Eli didn’t say another word, but his lips were pressed into a thin line. Rose, watching him as he approached, thought that there was much he would have liked to say. He took Rose’s elbow and guided her from the room and toward the elevator. She caught a brief glimpse of Bertie Handler at the check-in desk; he had his head down on his arms. He had been so on edge, worried about the loss of the yearly convention and how that would affect his revenue stream. He didn’t know then that murder would be a bigger threat. She was sympathetic toward him. Having run the tearoom for so many years she knew how much any service establishment relied on the customers you could count on and word of mouth, neither of which would be helped by all of this.

“Are we allowed to use the elevator?” she said, as they waited for the car. “Given that . . . well, that the body was there on the second floor?”

“We have the spot cordoned off, and they’ve dusted the elevator for prints,” he said tersely.

They rode up in silence, Rose apprehensive about the sight she would see. But when the elevator doors opened seconds later she had to sidle around the area cordoned off and screened. Crime scene tape held up with lobby stanchions surrounded a plastic opaque screen, behind which Zunia’s body still lay. Rose shivered, her memory returning to what she had witnessed. It made her think of her teapot, and she staggered slightly.

“Are you okay, Mrs. Freemont?” Eli asked, as he guided her down the hall.

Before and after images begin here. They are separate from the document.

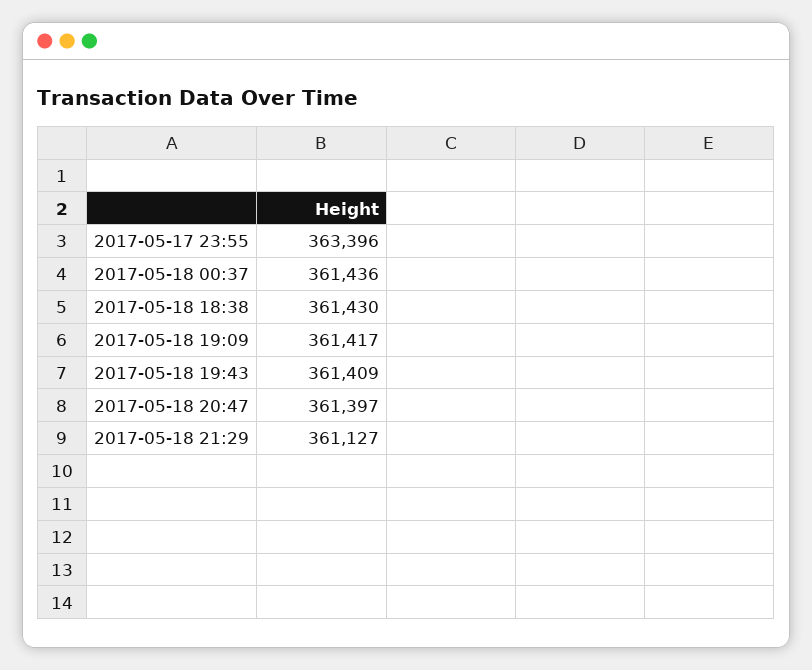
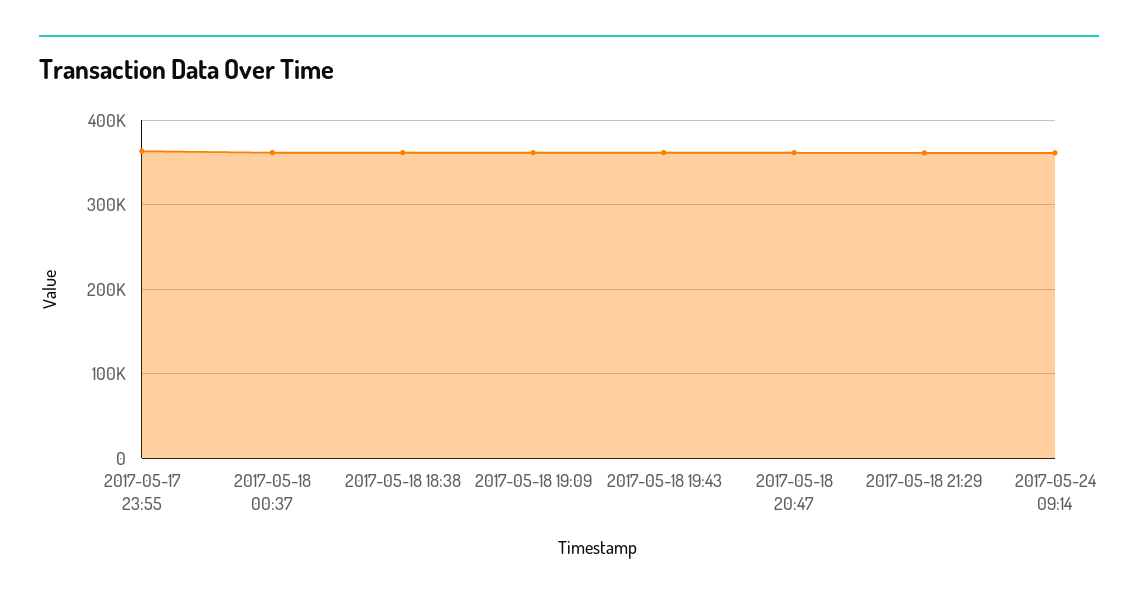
2017-05-24 09:14: none -> 360000

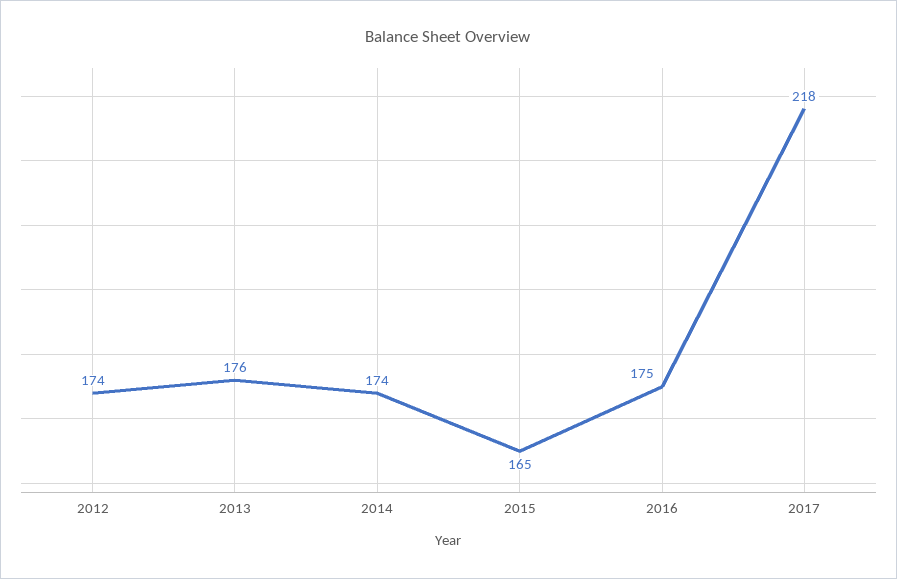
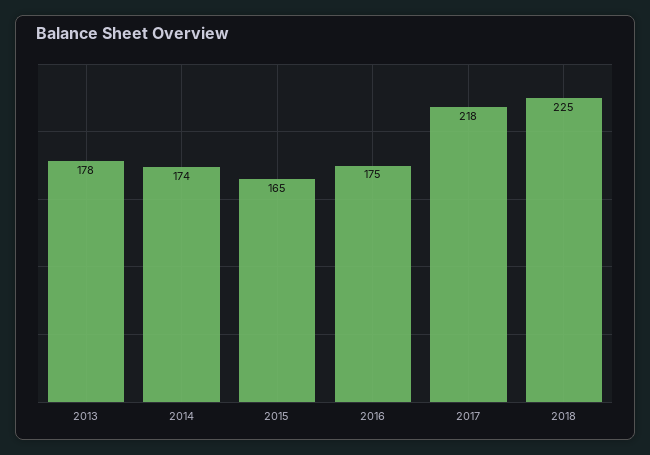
2012: 174 -> none
2013: 176 -> 178
2018: none -> 225

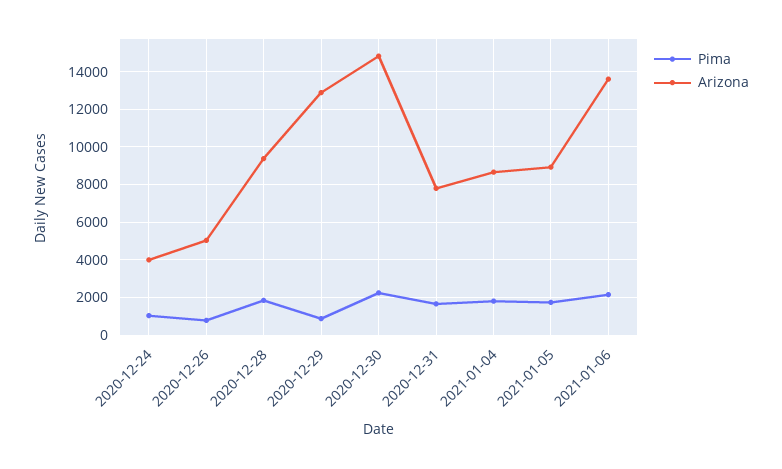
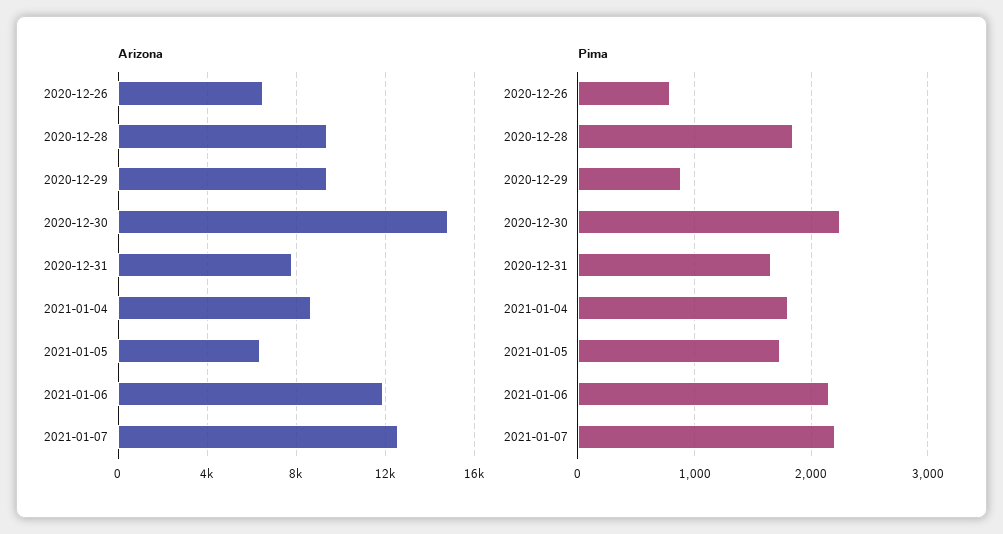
Pima, 2020-12-24: 1000 -> none
Arizona, 2020-12-24: 4000 -> none
Arizona, 2020-12-26: 5000 -> 6500
Arizona, 2020-12-29: 13000 -> 9500
Arizona, 2021-01-05: 9000 -> 6500
Arizona, 2021-01-06: 13500 -> 12000
Arizona, 2021-01-07: none -> 12500
Pima, 2021-01-07: none -> 2200

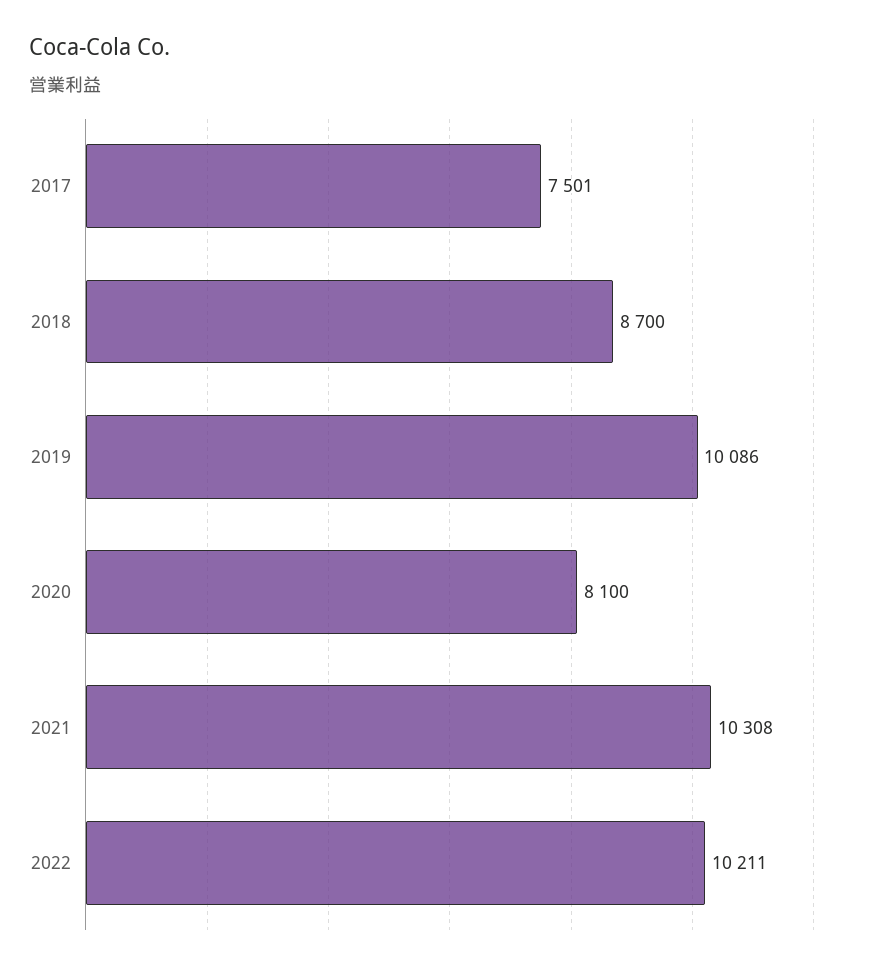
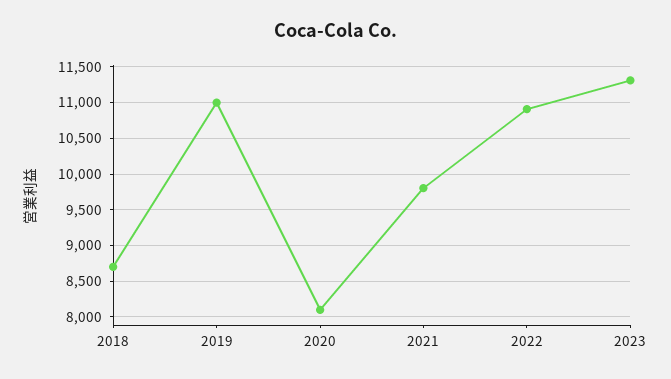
2017: 7501 -> none
2019: 10086 -> 11000
2021: 10308 -> 9800
2022: 10211 -> 10900
2023: none -> 11300

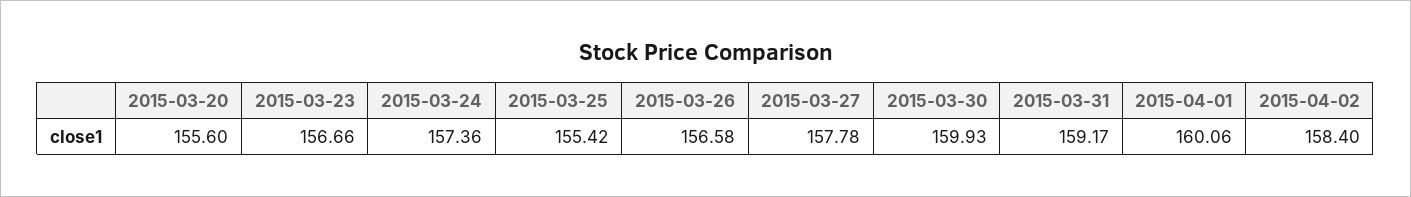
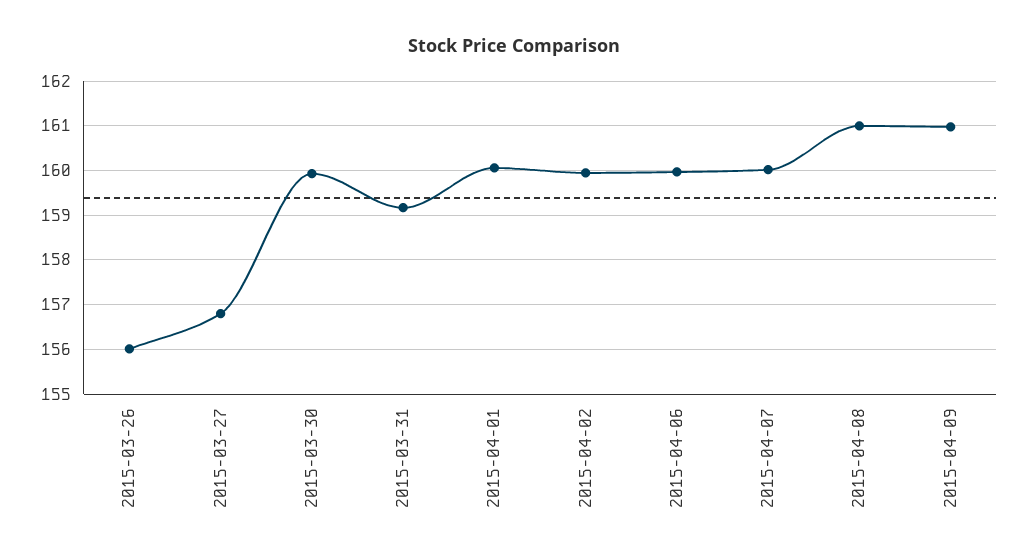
2015-03-20: 155.6 -> none
2015-03-23: 156.66 -> none
2015-03-24: 157.36 -> none
2015-03-25: 155.42 -> none
2015-03-26: 156.58 -> 156
2015-03-27: 157.78 -> 156.8
2015-04-02: 158.4 -> 160
2015-04-06: none -> 160
2015-04-07: none -> 160
2015-04-08: none -> 161
2015-04-09: none -> 161

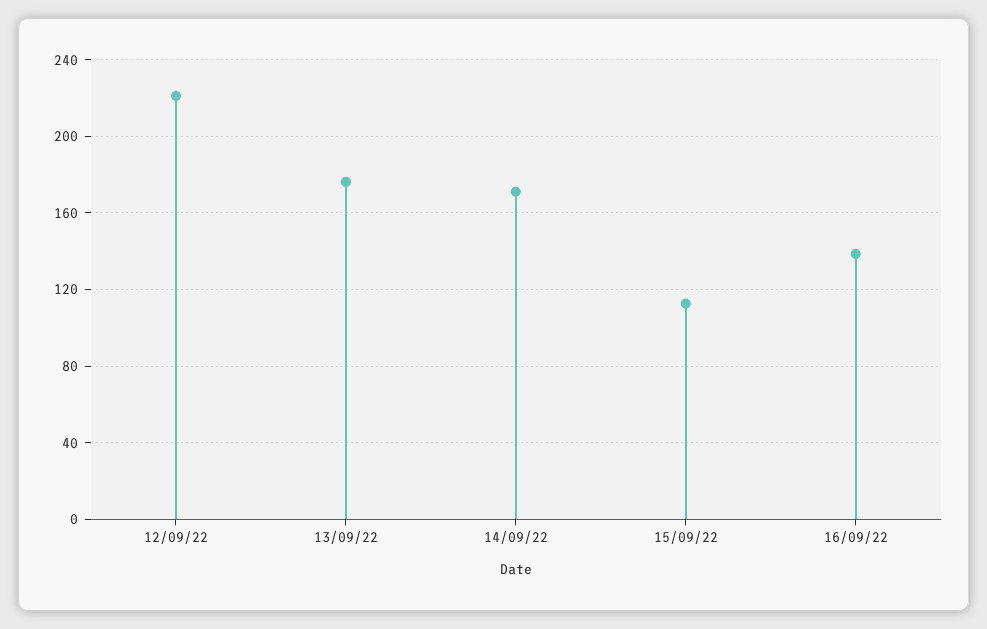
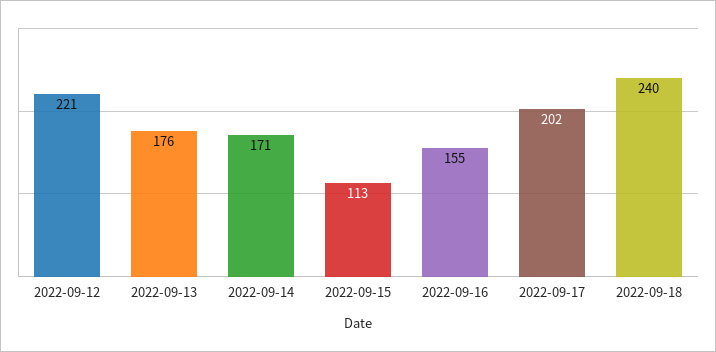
16/09/22: 140 -> 155
2022-09-17: none -> 202
2022-09-18: none -> 240

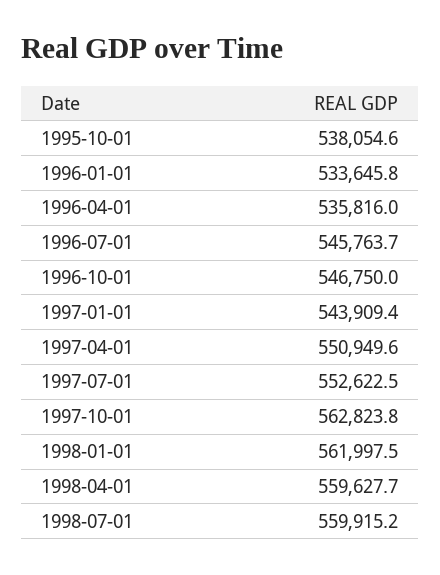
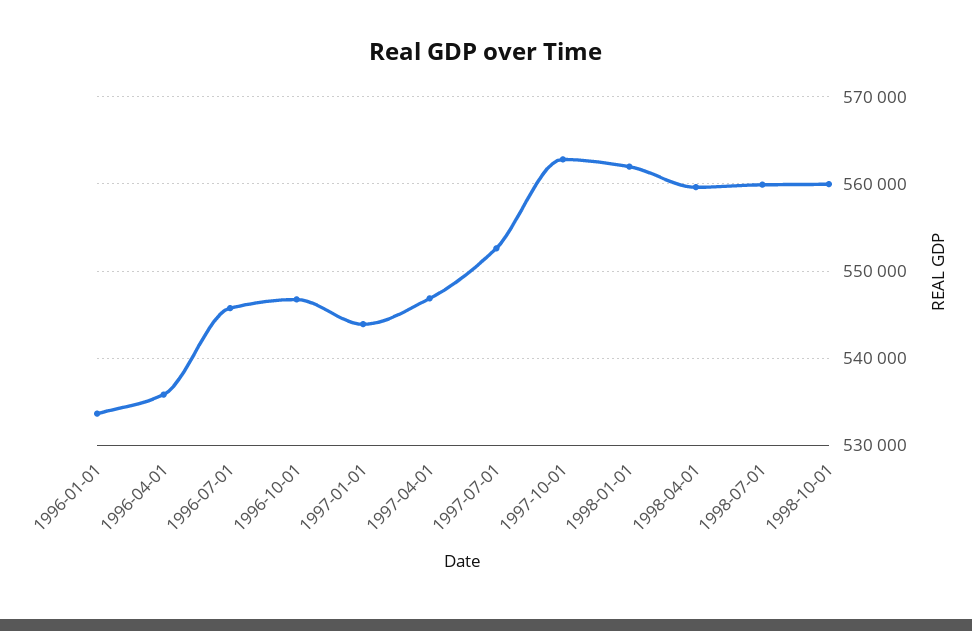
1995-10-01: 538054.6 -> none
1997-04-01: 550949.6 -> 547000
1998-10-01: none -> 560000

“Yes, I’m fine,” she said, pausing outside their room door to catch her breath. She was exhausted and needed more sleep, but she needed her heart meds and something to eat first. She grabbed his hand and looked up at him in the dim corridor light. “Eli, please tell me what happened. Do you know yet? Do you have a suspect? It scares me so much that she was killed right there, at the elevator not twenty feet from my room. And with
my
teapot! How is that possible?”

“I’m sorry, ma’am, but I can’t say anything at this point,” he said, his voice gentle as he looked down at her. “Please try not to worry about it. Murderers are resourceful. If it hadn’t been your teapot the killer used, it would have been something else.”

“But . . .
why
my teapot?” she said. “Was it because of the argument I had with her about it? And how did the killer get it?” That indicated forethought, a premeditated murder, then, not a sudden impulse crime.

“Try to get some rest, Mrs. Freemont. I’ll have someone bring up some breakfast for you. Tell my aunt I’ll talk to her in a while.” He turned and strode away, then bolted through the door to the staircase, eschewing the elevator.